Overview

The Effect of Raltegravir on HIV Decay During Primary and Chronic Infection

Status:
Completed

Trial end date:
2011-06-01

Target enrollment:
0

Participant gender:
All

Summary

The purpose of this study is to measure the decay characteristics of HIV in the blood of patients after taking a combination of anti-HIV drugs, which includes a new class of anti-HIV drug, an integrase inhibitor. This study explores how this new combination of therapy reduces virus in various compartments of the body and immune system.

Phase:

N/A

Accepts Healthy Volunteers?

Details

Lead Sponsor:

Kirby Institute

Collaborator:

Merck Sharp & Dohme Corp.

Treatments:

Emtricitabine
Raltegravir Potassium
Tenofovir

Criteria

Inclusion Criteria:

- Age at least 18 years.

- Provision of written, informed consent.

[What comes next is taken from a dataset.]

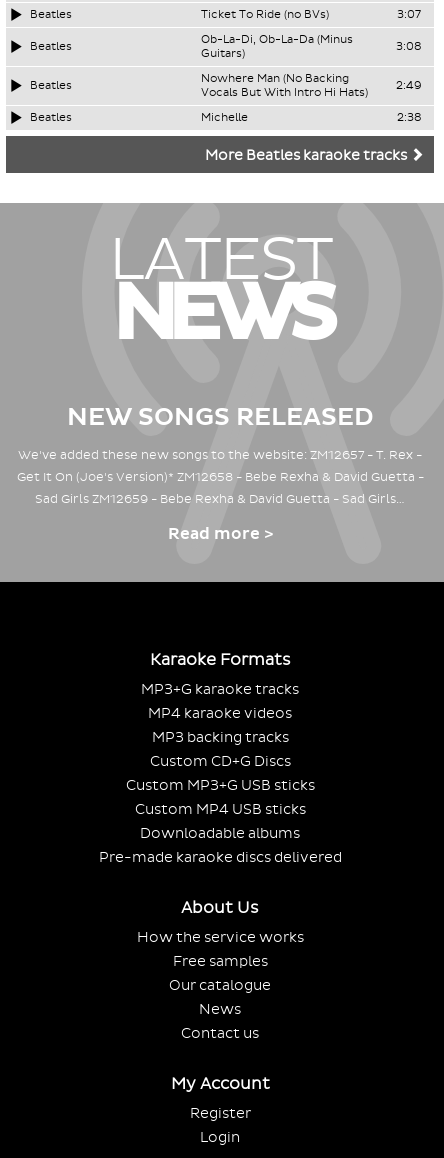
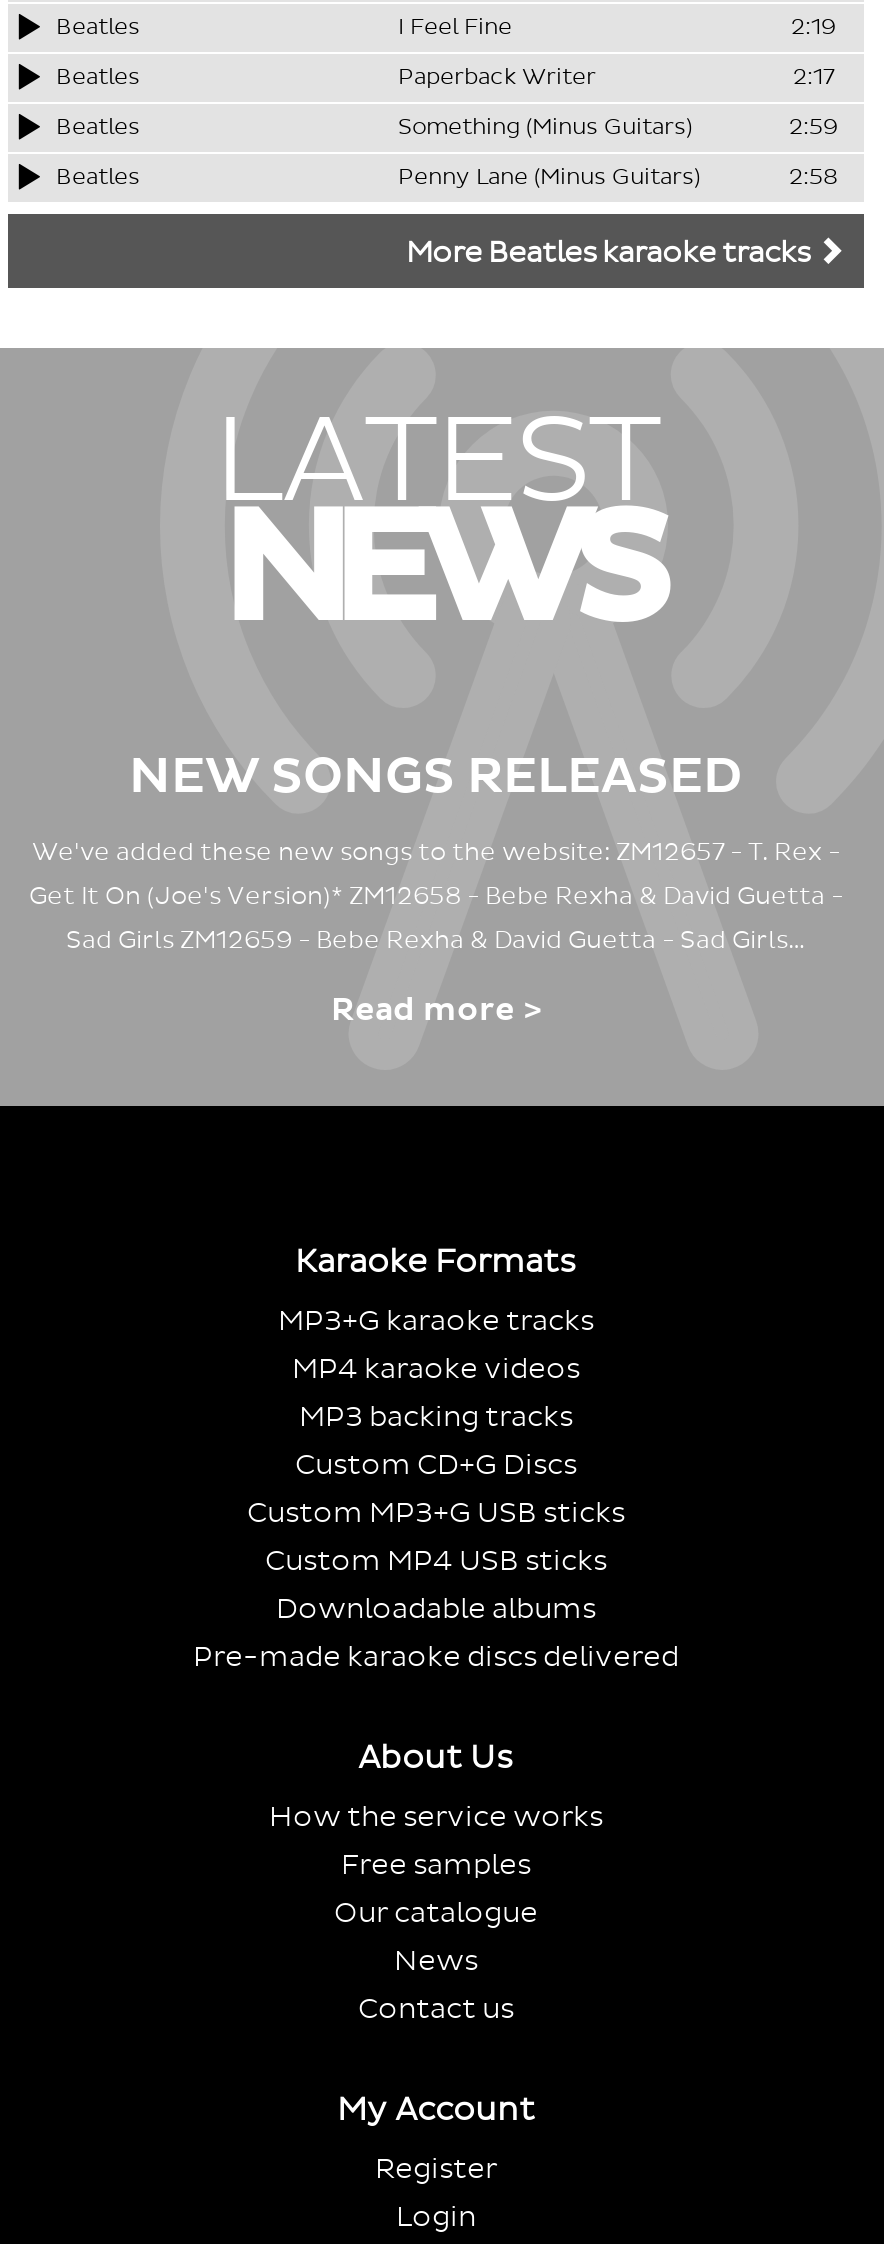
[201,8,421,22] Ticket To Ride (no BVs) | 3:07 -> [398,13,837,41] I Feel Fine | 2:19
[201,32,422,60] Ob-La-Di, Ob-La-Da (Minus | Guitars) | 3:08 -> [398,63,835,91] Paperback Writer | 2:17
[201,72,422,100] Nowhere Man (No Backing | Vocals But With Intro Hi Hats) | 2:49 -> [398,113,839,141] Something (Minus Guitars) | 2:59
[201,110,422,124] Michelle | 2:38 -> [398,163,839,191] Penny Lane (Minus Guitars) | 2:58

- Screening plasma HIV RNA > 10,000 copies/mL.

- Screening CD4+ T lymphocyte count > 100 x 10^6)/L.

- No previous antiretroviral therapy.

- Haemoglobin > 115 g/L (female) or > 130 g/L (male).

- Absolute neutrophil count > 1 x 10^9/L.

- Platelet count > 100 x 10^9/L

- Serum bilirubin < 1.5 x ULN.

- Serum alkaline phosphatase < 3 X ULN.

- Serum aspartate aminotransferase (AST) < 3 X ULN.

- Serum alanine aminotransferase (ALT) < 3 X ULN.

- Creatinine clearance > 50mL/min (Creatinine clearance (mL/min) =140 - age x weight
creatinine Multiply the result by 1.2 for men).

Cohort A: Primary HIV infection:

Documented acute or early infection diagnosed by:

Acute infection:

< 3 bands on Western Blot and any one of: i. positive p24 antigen ii. positive proviral DNA

Early infection:

i. Positive detuned or BED ELISA result OR ii. Previously negative serology within 6 months
of confirmed positive serology.

Cohort B: Chronic HIV infection:

Documented HIV-infection of at least 12 months duration.

Exclusion Criteria:

- Pregnancy or breastfeeding.

- Receipt of investigational products within 1 month of study entry.

- Receipt of any of the following within 6 months of study entry:

- interferon alpha or gamma

- oral corticosteroids (inhaled or topical corticosteroids are permitted)

- cyclosporin

- alkylating agents

- other immunosuppressive agents

- rifampin

- phenytoin

- phenobarbital

- Documented genotypic (IAS 2007) resistance to tenofovir or emtricitabine from any HIV
drug resistance test.

- Any medications contraindicated with Truvada or raltegravir.

- Significant intercurrent illnesses apart from HIV infection such as viral hepatitis
(diagnosed by core hepatitis B antigen and/or positive hepatitis B PCR or positive
hepatitis C PCR) or any other condition which in the opinion of the investigator would
compromise participation in the study.

- History of non-traumatic osteoporotic fracture.